O argumento para a criação de uma CPI ganhou força após as suspeitas de interferência do presidente Jair Bolsonaro nas investigações contra o ex-ministro da pasta Milton Ribeiro. Em uma ligação interceptada pela PF (Polícia Federal), Ribeiro disse à sua filha ter sido alertado por Bolsonaro sobre um "pressentimento" de uma possível operação de busca e apreensão contra ele.

A base do governo Jair Bolsonaro (PL) no Senado diz ver com descrédito a tentativa da oposição de instalar a CPI. Aliados do presidente, porém, trabalharam até hoje cedo, sem sucesso, para tentar dissuadir alguns dos parlamentares que assinaram o protocolo, como Eduardo Braga (MDB-AM) e Giordano (MDB-SP).

Balcão de negócios

Em março, um áudio obtido pelo jornal Folha de S.Paulo revelou que o governo federal priorizava a liberação de recursos a prefeituras indicadas pelos pastores Gilmar Santos e Arilton Moura Correia, que não têm cargos oficiais no MEC, mas atuavam como lobistas no ministério.

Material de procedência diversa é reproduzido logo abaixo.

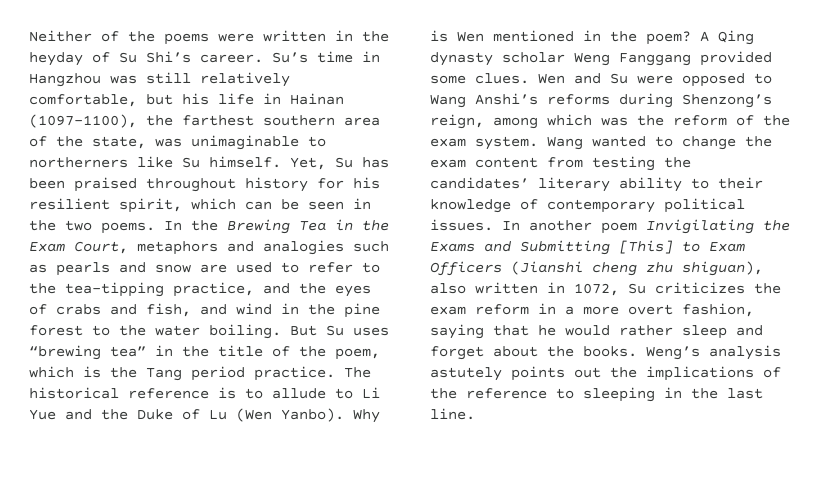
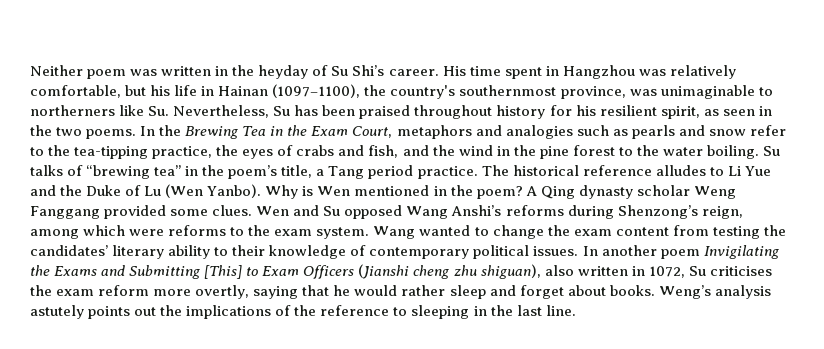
- Neither of the poems were written in the heyday of Su Shi’s career.
+ Neither poem was written in the heyday of Su Shi’s career.
- Su’s time in Hangzhou was still relatively comfortable, but his life in Hainan (1097–1100), the farthest southern area of the state, was unimaginable to northerners like Su himself. Yet, Su has been praised throughout history for his resilient spirit, which can be seen in the two poems.
+ His time spent in Hangzhou was relatively comfortable, but his life in Hainan (1097–1100), the country's southernmost province, was unimaginable to northerners like Su. Nevertheless, Su has been praised throughout history for his resilient spirit, as seen in the two poems.
- In the Brewing Tea in the Exam Court, metaphors and analogies such as pearls and snow are used to refer to the tea-tipping practice, and the eyes of crabs and fish, and wind in the pine forest to the water boiling.
+ In the Brewing Tea in the Exam Court, metaphors and analogies such as pearls and snow refer to the tea-tipping practice, the eyes of crabs and fish, and the wind in the pine forest to the water boiling.
- But Su uses “brewing tea” in the title of the poem, which is the Tang period practice.
+ Su talks of “brewing tea” in the poem’s title, a Tang period practice.
- The historical reference is to allude to Li Yue and the Duke of Lu (Wen Yanbo).
+ The historical reference alludes to Li Yue and the Duke of Lu (Wen Yanbo).
- Wen and Su were opposed to Wang Anshi’s reforms during Shenzong’s reign, among which was the reform of the exam system.
+ Wen and Su opposed Wang Anshi’s reforms during Shenzong’s reign, among which were reforms to the exam system.
- In another poem Invigilating the Exams and Submitting [This] to Exam Officers (Jianshi cheng zhu shiguan), also written in 1072, Su criticizes the exam reform in a more overt fashion, saying that he would rather sleep and forget about the books.
+ In another poem Invigilating the Exams and Submitting [This] to Exam Officers (Jianshi cheng zhu shiguan), also written in 1072, Su criticises the exam reform more overtly, saying that he would rather sleep and forget about books.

Apesar da ofensiva dos dois lados, Pacheco tem indicado publicamente que a proximidade com as eleições "prejudica o escopo" de uma CPI. Ele afirmou, contudo, que as acusações contra Ribeiro são "graves" e que precisam ser investigadas pelas autoridades.

O presidente do Senado reforçou que o caso deve ser "rigorosamente apurado pelas instâncias de percepção criminal e num caso concreto, precisa ser suficientemente apurado para se dar uma resposta à sociedade brasileira".